#### YOUR OBJECTIVE:
Reproduce every line of the listing as written, apart from the pictures.

#### DATA FOR ANALYSIS:
########

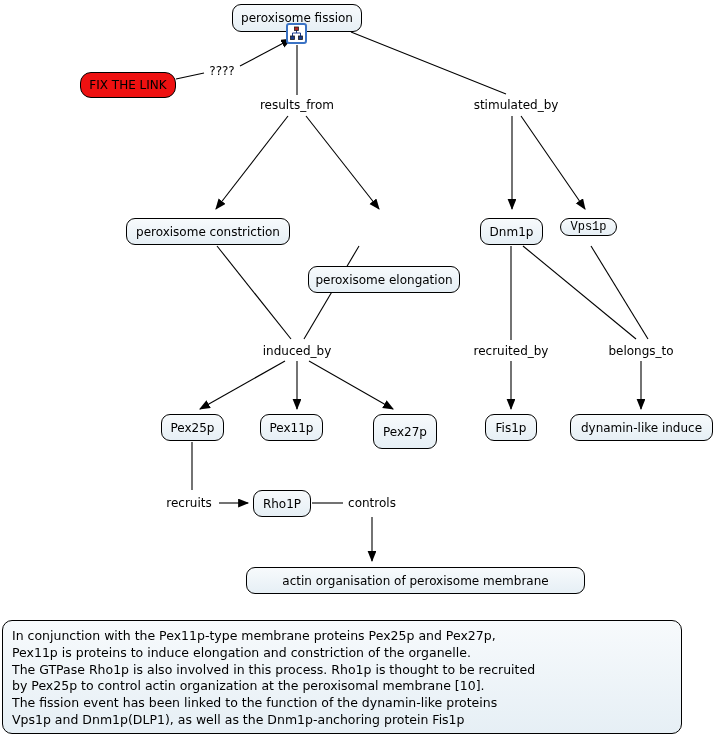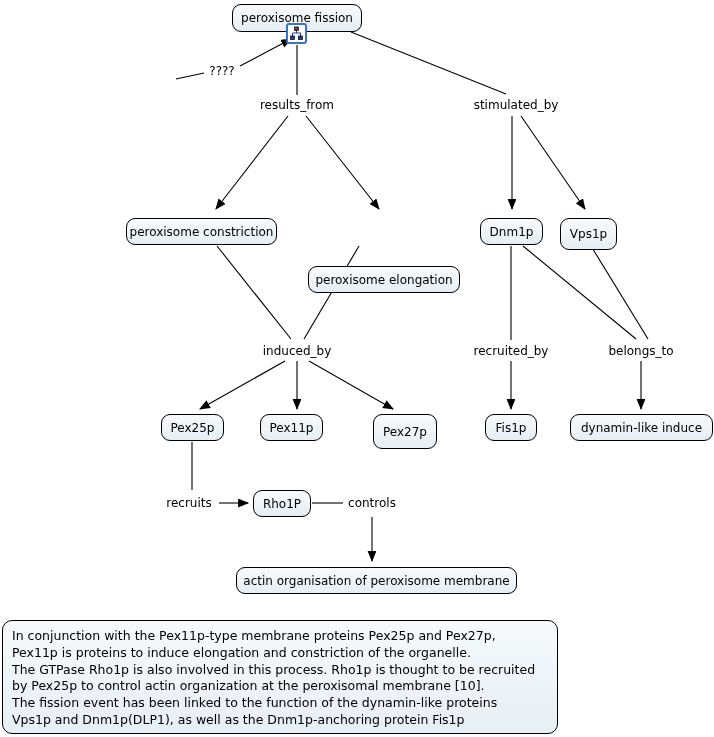"FIX THE LINK" div.node { html: none -> <div>FIX THE LINK</div> }
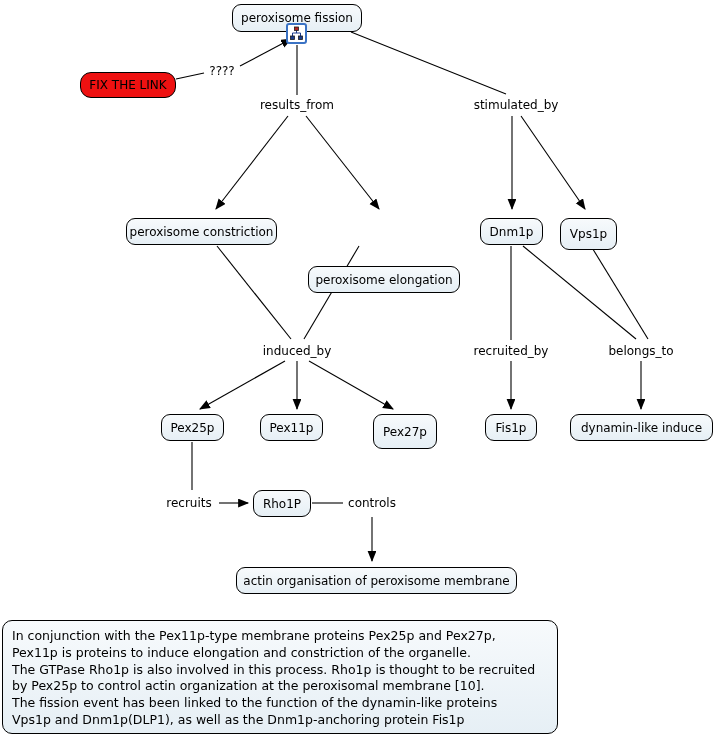"peroxisome constriction" div.node { width: 151px -> 164px }
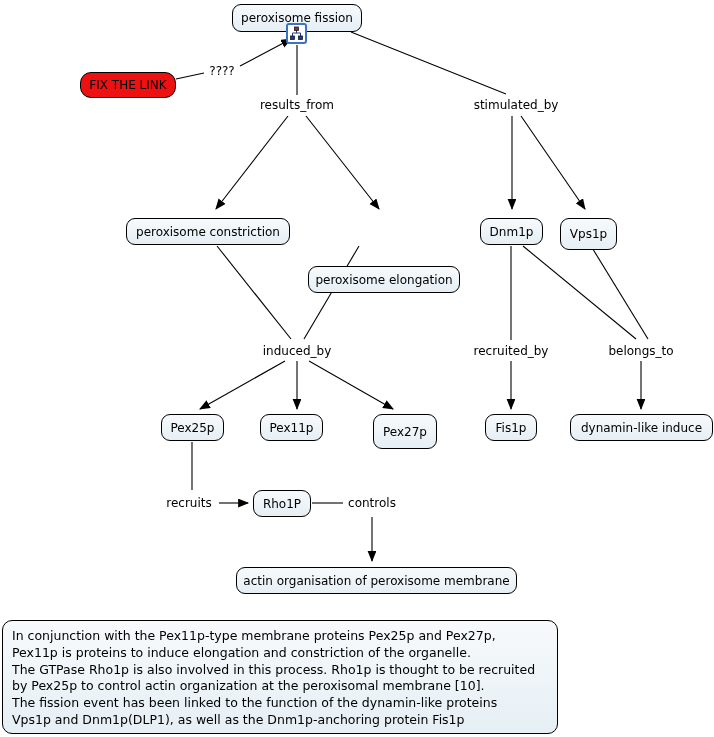"Vps1p" div.node { font-family: none -> Liberation Mono, monospace; height: 32px -> 18px }
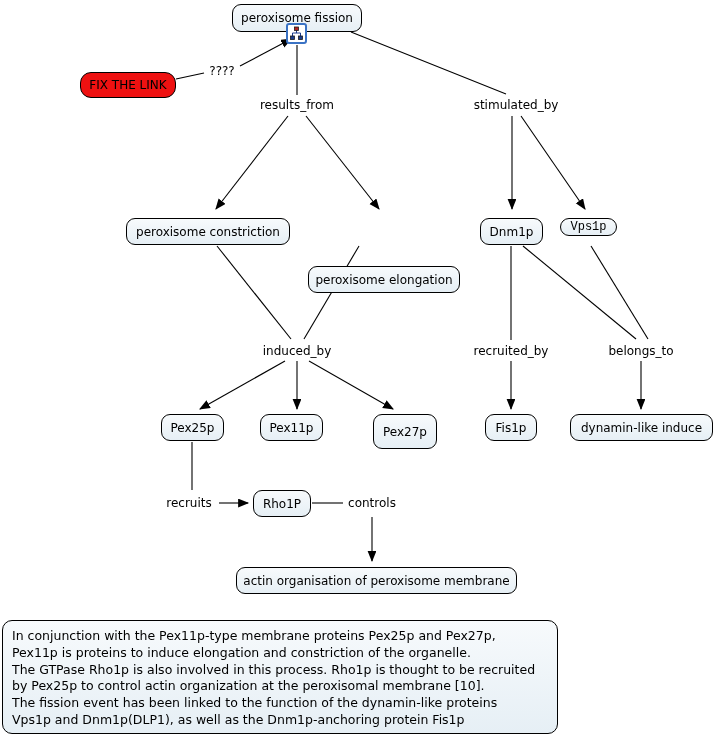"actin organisation of peroxisome" div.node { left: 236px -> 246px; width: 281px -> 339px }
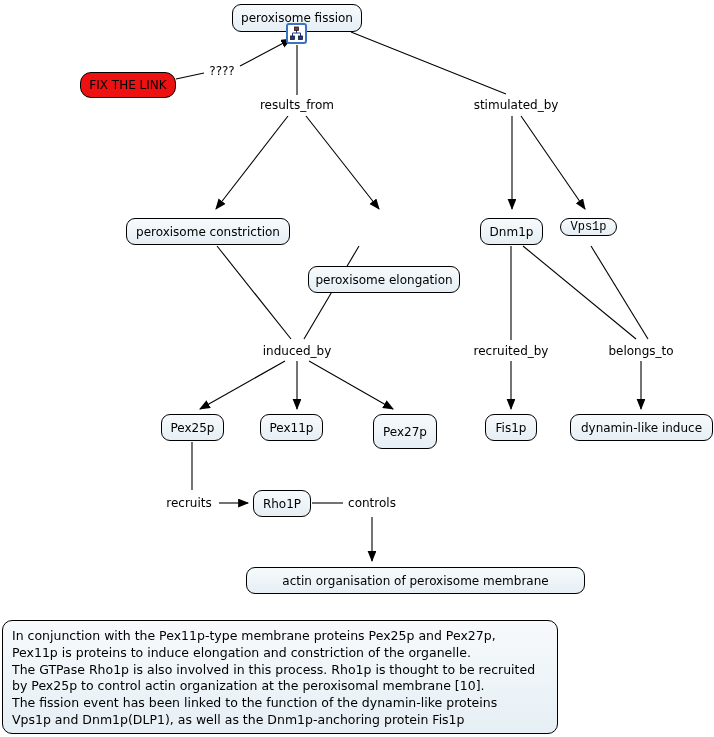"In conjunction with the Pex11p-type" .note { width: 556px -> 680px }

########

#### ANSWER TO THIS PROBLEM:
"FIX THE LINK" div.node { html: none -> <div>FIX THE LINK</div> }
"peroxisome constriction" div.node { width: 151px -> 164px }
"Vps1p" div.node { font-family: none -> Liberation Mono, monospace; height: 32px -> 18px }
"actin organisation of peroxisome" div.node { left: 236px -> 246px; width: 281px -> 339px }
"In conjunction with the Pex11p-type" .note { width: 556px -> 680px }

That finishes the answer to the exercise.